### Exercise details:
All lines from the one that contains "background: #86efac ->" through the close of the entries below are to be repeated exactly, without any pictures.

*** Data for analysis

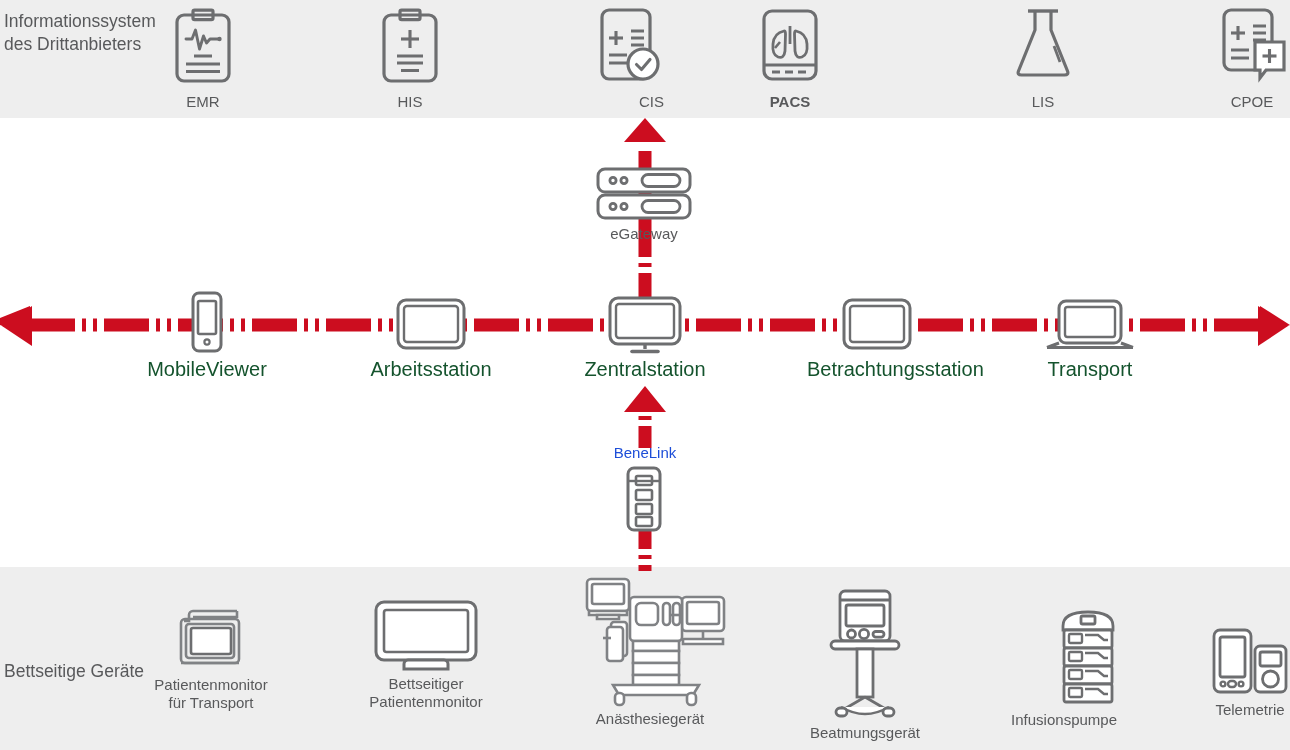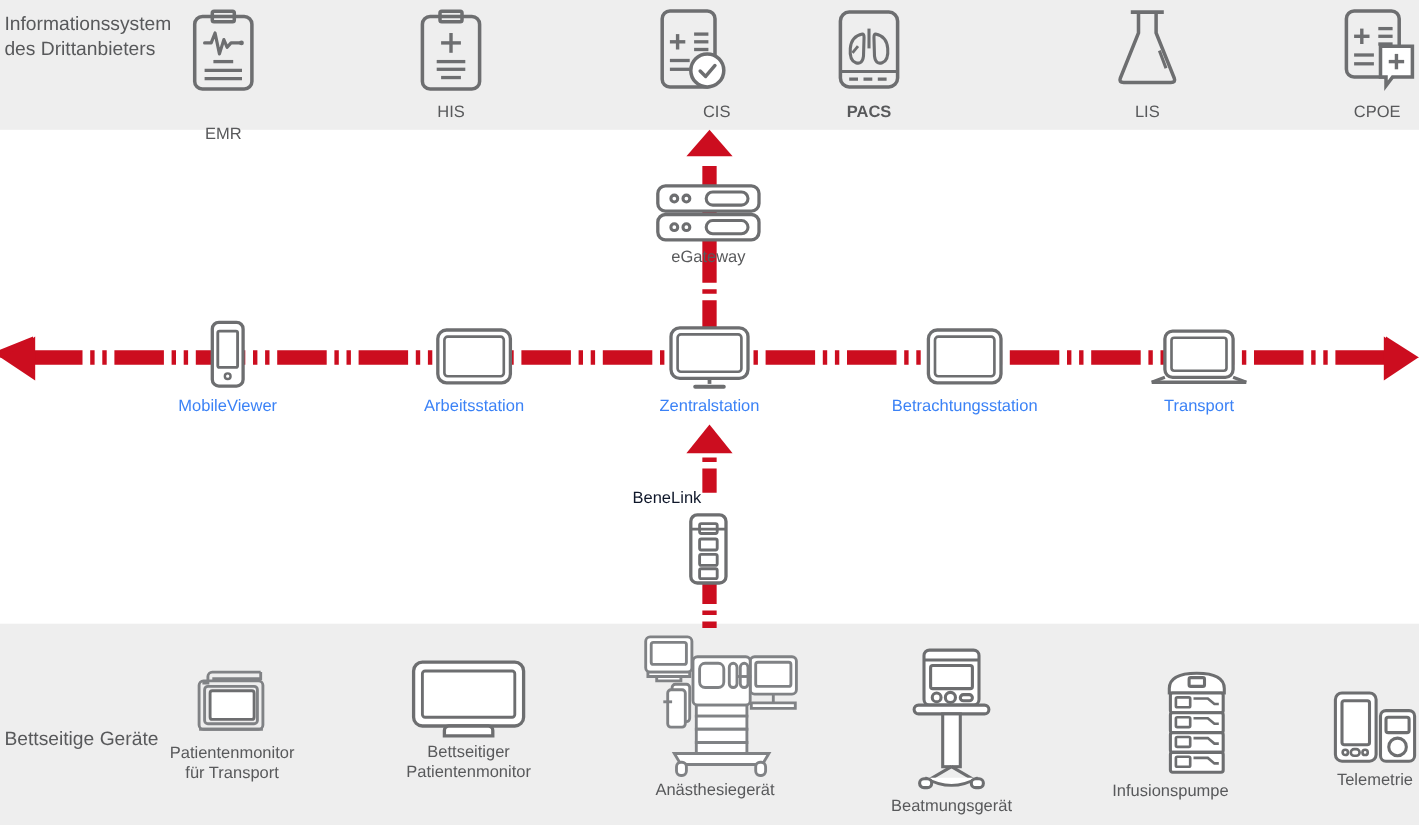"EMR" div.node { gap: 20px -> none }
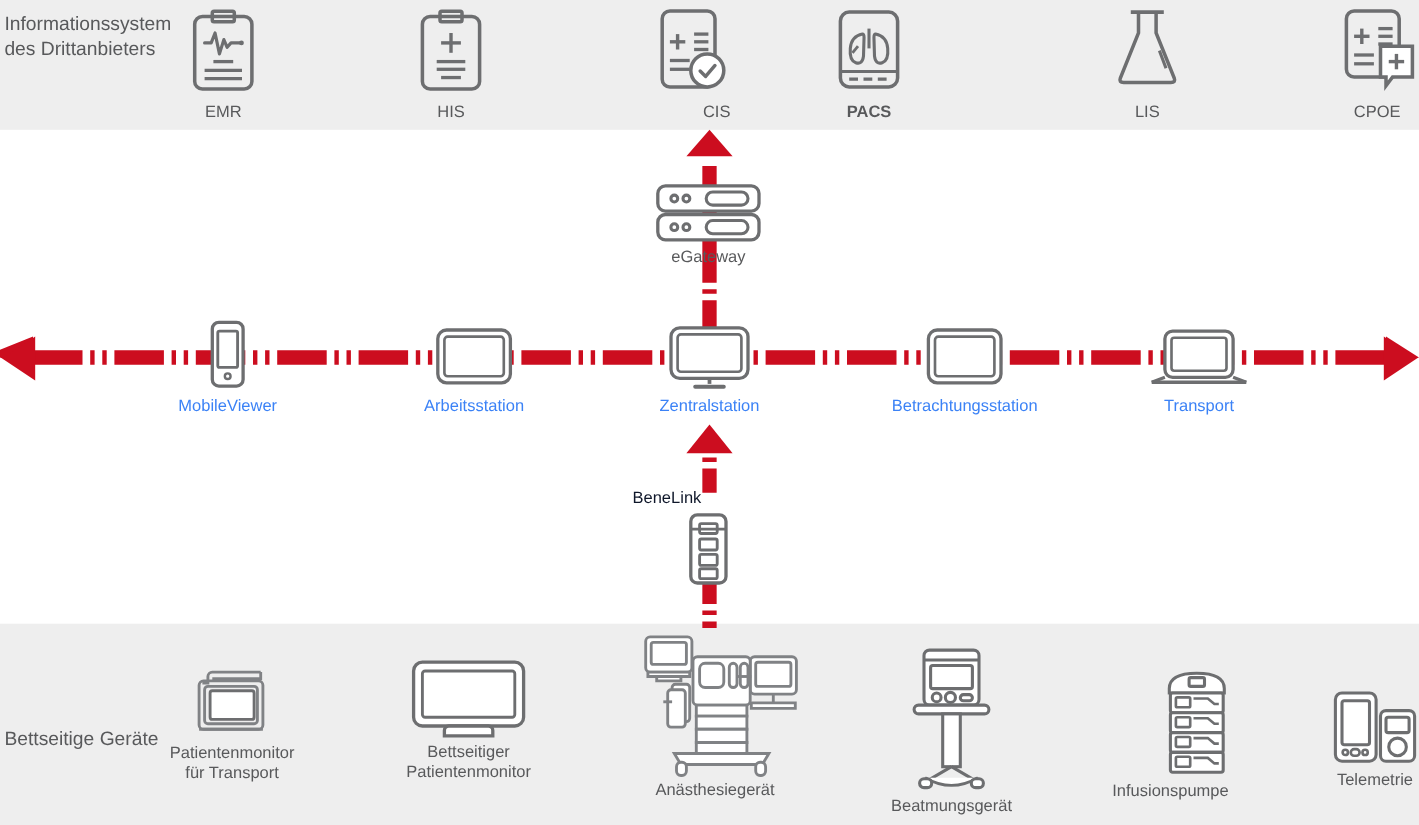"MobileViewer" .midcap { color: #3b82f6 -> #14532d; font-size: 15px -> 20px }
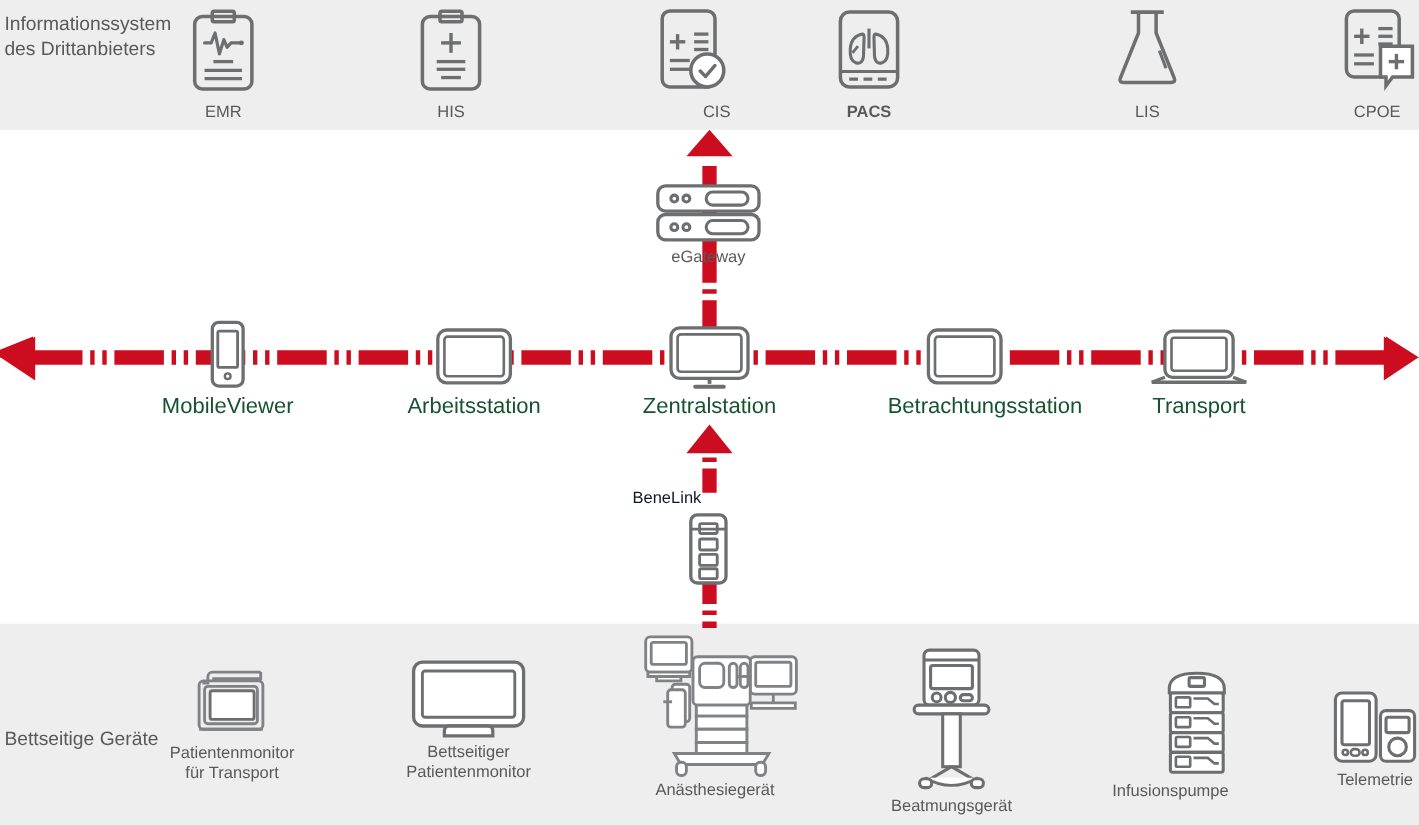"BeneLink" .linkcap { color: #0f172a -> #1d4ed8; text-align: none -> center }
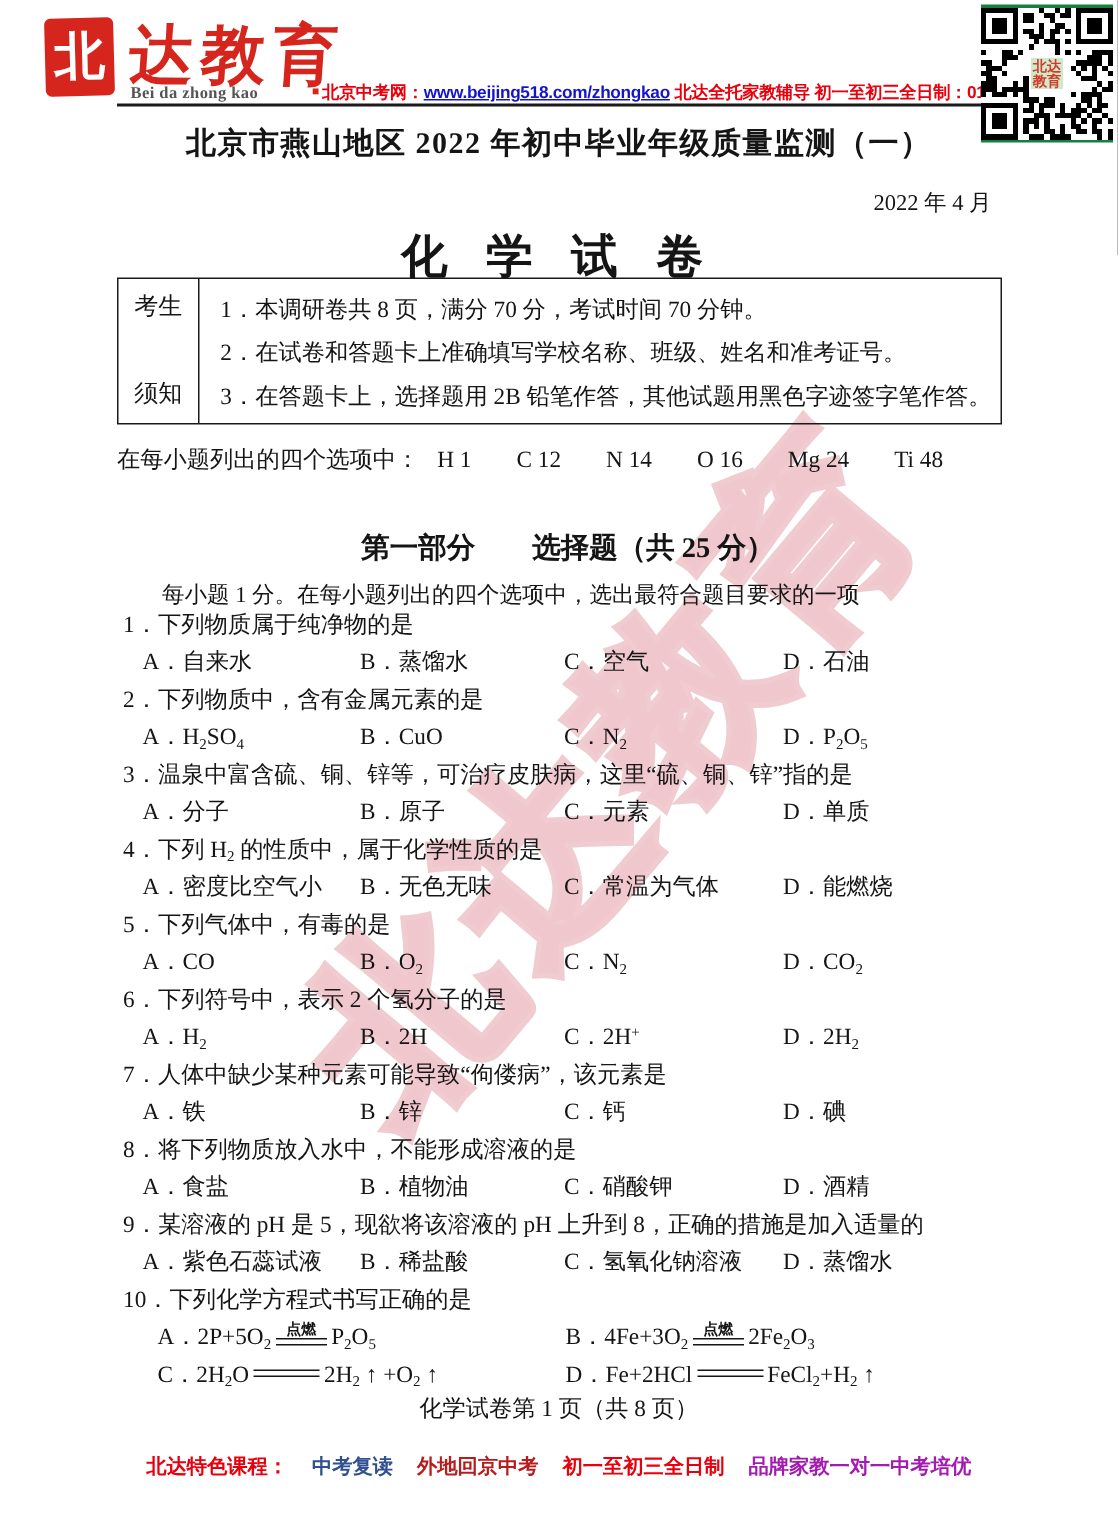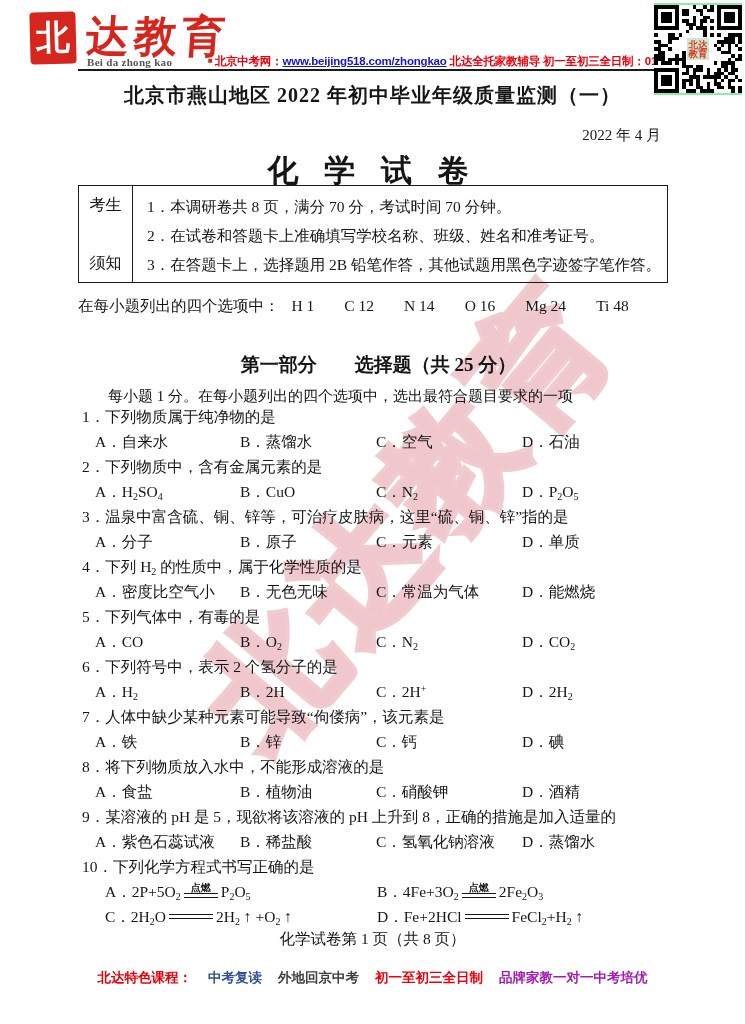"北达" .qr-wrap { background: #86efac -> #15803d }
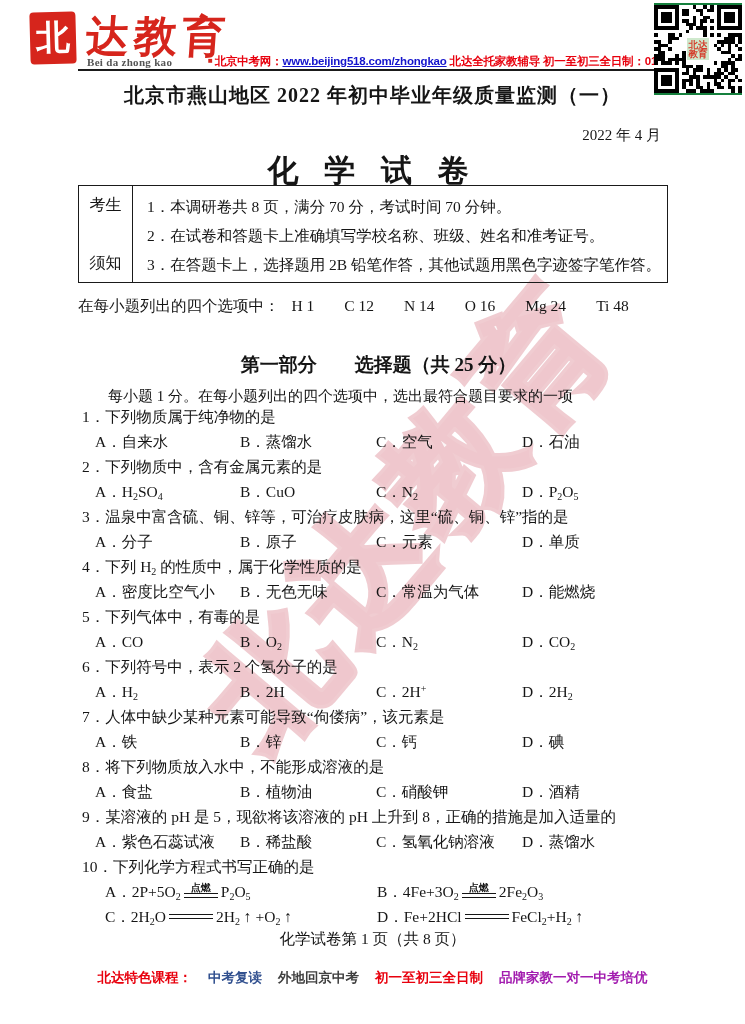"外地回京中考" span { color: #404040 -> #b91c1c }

******

### Task solution:
"北达" .qr-wrap { background: #86efac -> #15803d }
"外地回京中考" span { color: #404040 -> #b91c1c }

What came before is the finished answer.